If you allow this to stay open, I can return and give feedback on the findings of tech support.

[Flood and Flood's wife]

But loja2 was a transition website. I’m not using loja2 anymore. Now it is loja.livemind.com.br 
🤔 Interesting.. I have already deleted this loja2 from server. I will check if anything is left.

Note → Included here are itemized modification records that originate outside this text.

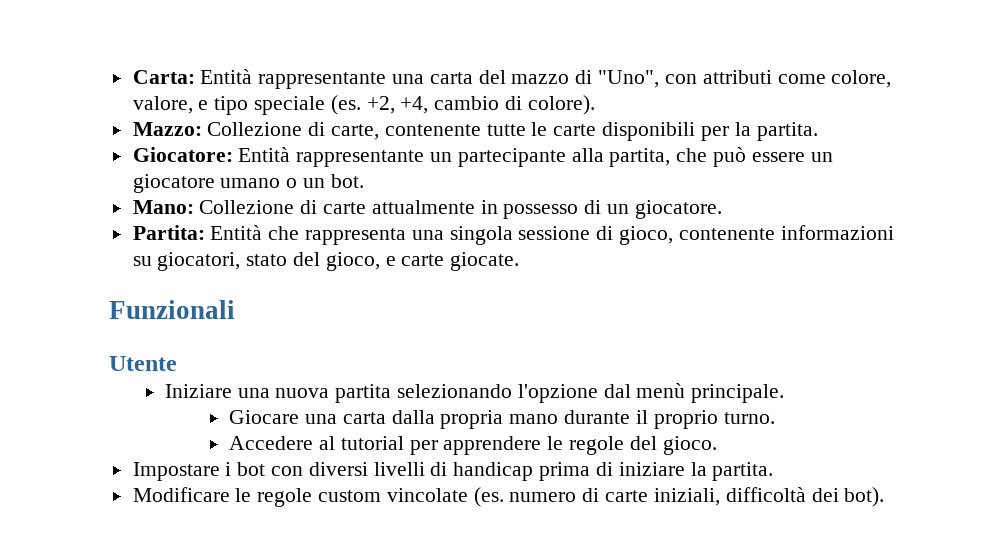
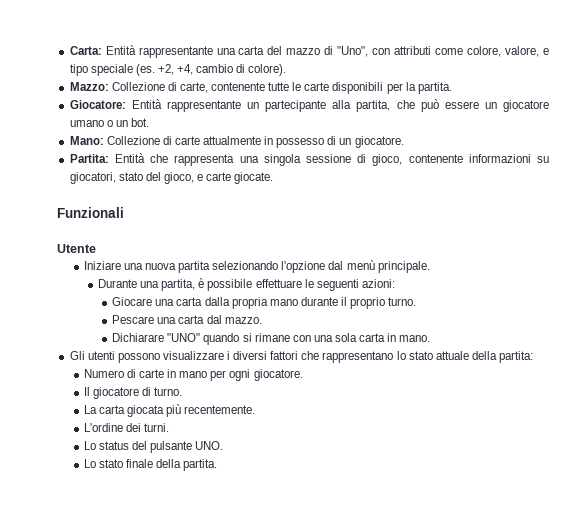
+ Durante una partita, è possibile effettuare le seguenti azioni:
- Accedere al tutorial per apprendere le regole del gioco.
- Impostare i bot con diversi livelli di handicap prima di iniziare la partita.
- Modificare le regole custom vincolate (es. numero di carte iniziali, difficoltà dei bot).
+ Pescare una carta dal mazzo.
+ Dichiarare "UNO" quando si rimane con una sola carta in mano.
+ Gli utenti possono visualizzare i diversi fattori che rappresentano lo stato attuale della partita:
+ Numero di carte in mano per ogni giocatore.
+ Il giocatore di turno.
+ La carta giocata più recentemente.
+ L'ordine dei turni.
+ Lo status del pulsante UNO.
+ Lo stato finale della partita.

Not sure how I will do it since this was in the old server. Where or how did you find this loja2?
Thanks!

Hello @Fendo,

You’re most welcome🙂 !

Re “Where or how did you find loja2 ?”

• I may have made a clumsy typing mistake😔 , my apologies; all I have is a screen image from my investigations yesterday as I’ve reset browsers throughout the period working on other “stuff” 

 

• Your topic remains “open” for as long as you wish, when the Technical Team provides feedback, we always appreciate hearing the outcome please?  
• To change the status of a topic from Question to Solved, simply select whichever reply you feel assisted you solve the issue. 

Thank you🙏

Flood🐳

[Fendo]

Re “Where or how did you find loja2 ?”

• I may have made a clumsy typing mistake😔 , my apologies; all I have is a screen image from my investigations yesterday as I’ve reset browsers throughout the period working on other “stuff” 

 

problably not a mistake since when I was transitioning my website to a new server I used the loja2.
We just checked and the loja2 was still on the DNS.. but now removed.

I’m waiting the support team answer. 
I’ll get back with the resolution here. 

Tks!

 

[Fendo]

Just found the issue was a plugin for WooCommerce called Flexible Checkout Fields, that was injecting a malicious code:

 ... eval ... (String.fromCharCode (118,97,114,32,115,99 ...


 

[Removed]

Stay away from them!

 

Thanks for all the support!
God bless you all.

 

[Fendo]

Additional info

https://www.bleepingcomputer.com/news/security/critical-bugs-in-wordpress-plugins-let-hackers-take-over-sites/
 

[Flood and Flood's wife]

Hello @Fendo,

You’re most welcome☺ !

We’re very glad you’ve found the root cause👍, however, posting URLs that may contain malicious code is never a good idea🙁

Thank you🙏

Flood🐳

[Fendo]

however, posting URLs that may contain malicious code is never a good idea🙁

 

You are right!

Thanks for all the attention and support!

[macro]

I was also facing the same with one of the site, but it was not kaspersky specific, the Trojan was on the site server. I contacted the site owner, and they fixed it.